* _Task to carry out_
Copy every line of the records exactly, without including the images.

* _Record set_
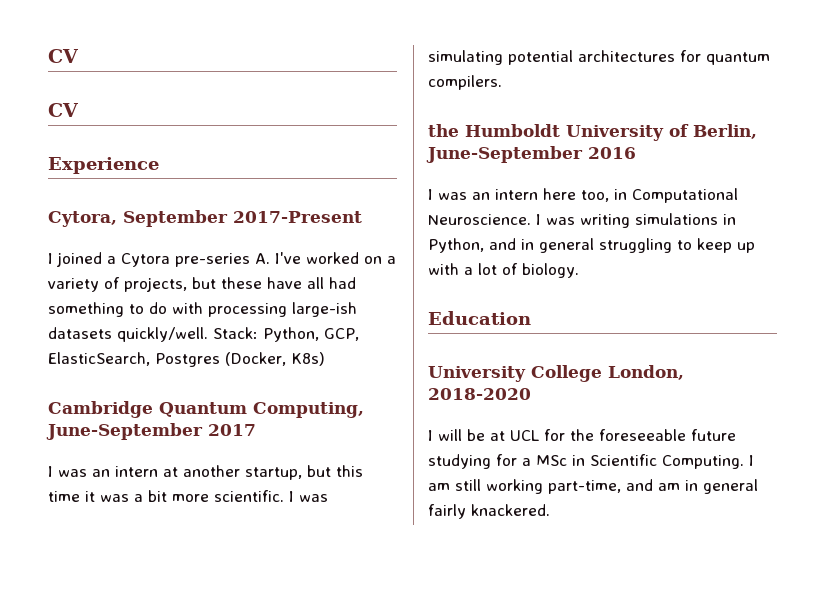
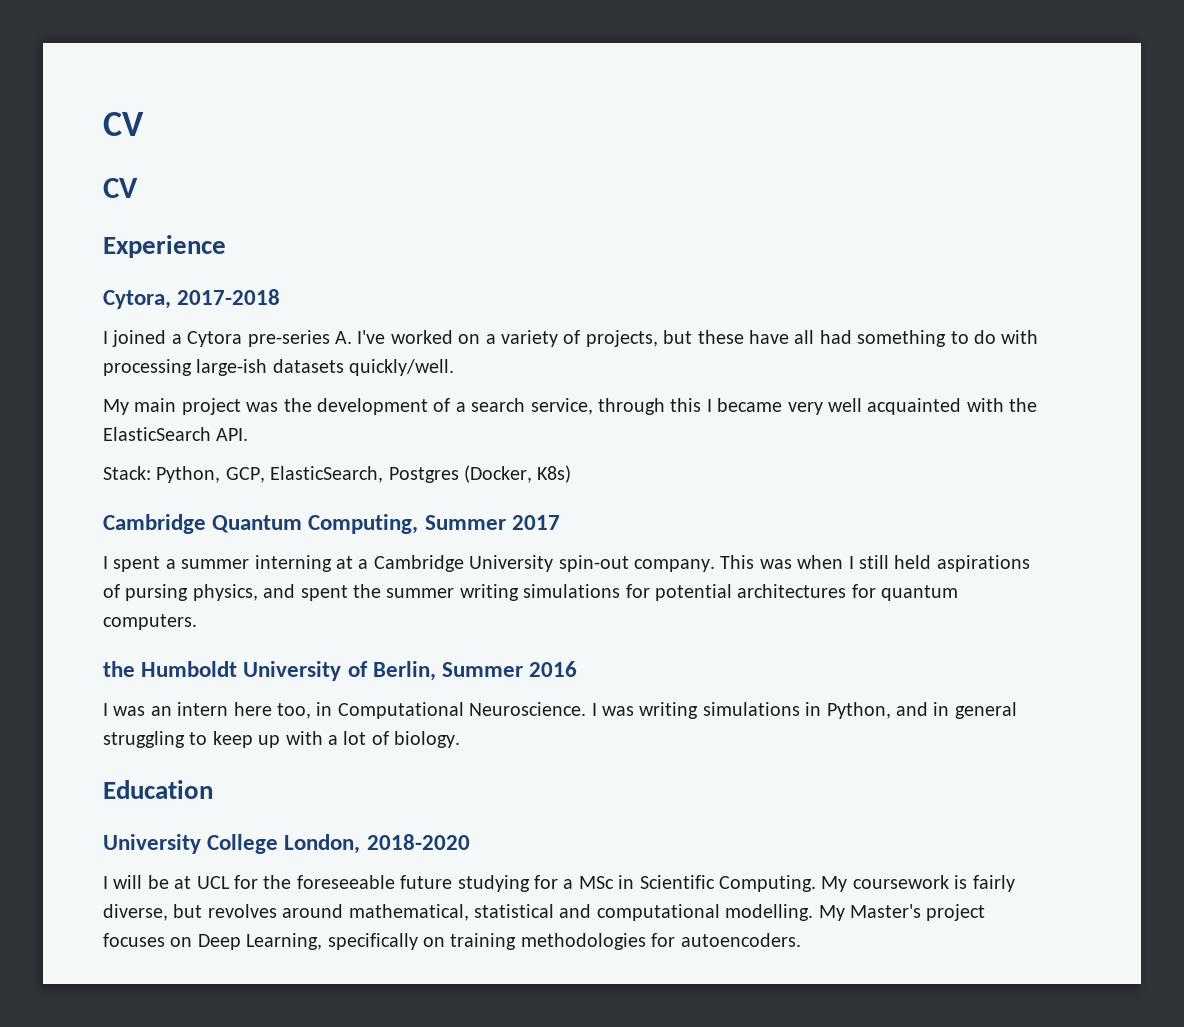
[123,210,362,227] September 2017-Present -> [177,289,281,305] 2017-2018
(208, 334) none -> [103,398,1038,415] [103,427,249,441] // My main project was the development of a search service, through this I became very well acquainted with the ElasticSearch API. //
[46,423,203,440] June-September -> [424,515,506,530] Summer
[58,465,363,480] [48,490,328,502] [428,50,503,65] was an intern at another startup, but this time it was a bit more scientific. I was simulating -> [113,555,1030,572] [103,584,650,601] spent a summer interning at a Cambridge University spin-out company. This was when I still held aspirations of pursing physics, and spent the summer writing simulations for
[428,75,502,90] compilers. -> [103,614,197,630] computers.
[426,146,583,163] June-September -> [442,662,524,677] Summer
[749,455,754,466] [428,479,758,494] [428,504,550,519] I am still working part-time, and am in general fairly knackered. -> [821,875,1015,892] [103,904,986,921] [103,933,801,950] My coursework is fairly diverse, but revolves around mathematical, statistical and computational modelling. My Master's project focuses on Deep Learning, specifically on training methodologies for autoencoders.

* _Exercise output_
[123,210,362,227] September 2017-Present -> [177,289,281,305] 2017-2018
(208, 334) none -> [103,398,1038,415] [103,427,249,441] // My main project was the development of a search service, through this I became very well acquainted with the ElasticSearch API. //
[46,423,203,440] June-September -> [424,515,506,530] Summer
[58,465,363,480] [48,490,328,502] [428,50,503,65] was an intern at another startup, but this time it was a bit more scientific. I was simulating -> [113,555,1030,572] [103,584,650,601] spent a summer interning at a Cambridge University spin-out company. This was when I still held aspirations of pursing physics, and spent the summer writing simulations for
[428,75,502,90] compilers. -> [103,614,197,630] computers.
[426,146,583,163] June-September -> [442,662,524,677] Summer
[749,455,754,466] [428,479,758,494] [428,504,550,519] I am still working part-time, and am in general fairly knackered. -> [821,875,1015,892] [103,904,986,921] [103,933,801,950] My coursework is fairly diverse, but revolves around mathematical, statistical and computational modelling. My Master's project focuses on Deep Learning, specifically on training methodologies for autoencoders.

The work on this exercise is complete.